— EXERCISE DATA —
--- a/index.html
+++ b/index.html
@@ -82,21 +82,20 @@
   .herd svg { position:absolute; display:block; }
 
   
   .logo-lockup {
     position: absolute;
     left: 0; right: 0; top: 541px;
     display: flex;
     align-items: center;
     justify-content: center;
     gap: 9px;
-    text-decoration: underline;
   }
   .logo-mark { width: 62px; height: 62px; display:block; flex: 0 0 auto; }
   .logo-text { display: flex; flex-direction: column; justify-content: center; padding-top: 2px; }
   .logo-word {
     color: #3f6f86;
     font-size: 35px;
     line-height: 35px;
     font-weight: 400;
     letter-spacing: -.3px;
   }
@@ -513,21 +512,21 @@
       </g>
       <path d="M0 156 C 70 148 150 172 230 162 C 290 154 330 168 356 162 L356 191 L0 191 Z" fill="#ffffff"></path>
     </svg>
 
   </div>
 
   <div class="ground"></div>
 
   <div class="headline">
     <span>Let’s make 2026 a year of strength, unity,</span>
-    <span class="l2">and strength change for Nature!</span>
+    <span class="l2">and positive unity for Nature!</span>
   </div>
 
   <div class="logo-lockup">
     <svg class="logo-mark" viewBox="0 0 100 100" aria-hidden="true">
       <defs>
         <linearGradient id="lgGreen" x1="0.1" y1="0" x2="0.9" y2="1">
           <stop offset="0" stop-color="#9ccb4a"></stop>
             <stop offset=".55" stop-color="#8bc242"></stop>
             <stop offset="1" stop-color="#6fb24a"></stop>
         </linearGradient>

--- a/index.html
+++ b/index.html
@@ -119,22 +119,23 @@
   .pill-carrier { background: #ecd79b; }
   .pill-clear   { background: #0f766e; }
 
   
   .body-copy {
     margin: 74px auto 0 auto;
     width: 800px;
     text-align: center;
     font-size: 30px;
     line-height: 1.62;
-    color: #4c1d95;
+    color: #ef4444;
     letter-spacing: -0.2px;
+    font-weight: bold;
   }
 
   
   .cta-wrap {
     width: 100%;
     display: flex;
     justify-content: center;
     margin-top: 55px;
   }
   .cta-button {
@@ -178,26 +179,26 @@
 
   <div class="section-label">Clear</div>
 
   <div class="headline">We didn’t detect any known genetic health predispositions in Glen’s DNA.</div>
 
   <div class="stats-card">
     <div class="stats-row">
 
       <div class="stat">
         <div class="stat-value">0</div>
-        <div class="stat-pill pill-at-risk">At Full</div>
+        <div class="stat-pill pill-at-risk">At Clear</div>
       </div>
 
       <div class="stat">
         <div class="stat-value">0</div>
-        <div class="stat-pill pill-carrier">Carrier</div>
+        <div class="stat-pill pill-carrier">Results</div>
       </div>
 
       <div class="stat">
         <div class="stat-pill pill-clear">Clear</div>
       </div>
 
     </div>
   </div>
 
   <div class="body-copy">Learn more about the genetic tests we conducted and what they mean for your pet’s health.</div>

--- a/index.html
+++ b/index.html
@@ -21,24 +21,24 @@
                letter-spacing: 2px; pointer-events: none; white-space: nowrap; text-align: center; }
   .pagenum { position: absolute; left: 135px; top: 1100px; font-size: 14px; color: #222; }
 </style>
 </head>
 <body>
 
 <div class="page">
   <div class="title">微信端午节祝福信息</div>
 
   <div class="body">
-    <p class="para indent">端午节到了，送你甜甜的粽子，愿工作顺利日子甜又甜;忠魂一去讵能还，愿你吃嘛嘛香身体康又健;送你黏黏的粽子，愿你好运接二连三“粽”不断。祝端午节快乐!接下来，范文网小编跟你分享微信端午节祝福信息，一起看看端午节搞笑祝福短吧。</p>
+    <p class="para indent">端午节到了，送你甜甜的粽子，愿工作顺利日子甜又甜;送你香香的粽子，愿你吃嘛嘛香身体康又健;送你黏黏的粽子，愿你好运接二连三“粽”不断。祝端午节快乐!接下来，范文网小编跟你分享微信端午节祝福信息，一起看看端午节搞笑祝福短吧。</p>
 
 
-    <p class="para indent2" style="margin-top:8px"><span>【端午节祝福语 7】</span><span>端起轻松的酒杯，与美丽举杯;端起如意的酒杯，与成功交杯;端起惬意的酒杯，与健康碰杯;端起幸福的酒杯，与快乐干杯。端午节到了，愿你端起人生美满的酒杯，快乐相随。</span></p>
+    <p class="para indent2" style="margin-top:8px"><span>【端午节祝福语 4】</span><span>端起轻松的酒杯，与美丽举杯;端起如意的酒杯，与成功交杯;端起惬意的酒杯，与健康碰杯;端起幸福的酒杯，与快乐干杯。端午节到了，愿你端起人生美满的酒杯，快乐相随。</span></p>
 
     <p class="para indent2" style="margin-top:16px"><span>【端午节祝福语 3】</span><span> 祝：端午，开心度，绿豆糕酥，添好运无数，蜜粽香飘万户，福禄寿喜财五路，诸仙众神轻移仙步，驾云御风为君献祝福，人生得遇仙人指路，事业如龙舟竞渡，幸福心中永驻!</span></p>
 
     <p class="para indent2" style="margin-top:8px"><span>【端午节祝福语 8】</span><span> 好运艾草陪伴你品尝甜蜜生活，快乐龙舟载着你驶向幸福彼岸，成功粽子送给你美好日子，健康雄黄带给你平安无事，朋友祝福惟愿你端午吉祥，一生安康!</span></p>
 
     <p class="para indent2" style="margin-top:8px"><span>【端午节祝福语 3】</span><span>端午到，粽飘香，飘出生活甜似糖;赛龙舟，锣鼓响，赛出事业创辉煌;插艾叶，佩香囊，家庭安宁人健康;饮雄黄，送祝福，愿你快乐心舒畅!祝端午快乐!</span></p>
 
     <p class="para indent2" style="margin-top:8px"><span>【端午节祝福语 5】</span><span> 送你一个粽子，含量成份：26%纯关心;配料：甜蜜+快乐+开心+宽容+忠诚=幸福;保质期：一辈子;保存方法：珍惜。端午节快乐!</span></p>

— EXERCISE INSTRUCTIONS —
Please count the lines in the material above that hold "strength", and state only the number.

— SOLUTION TO THIS TASK —
2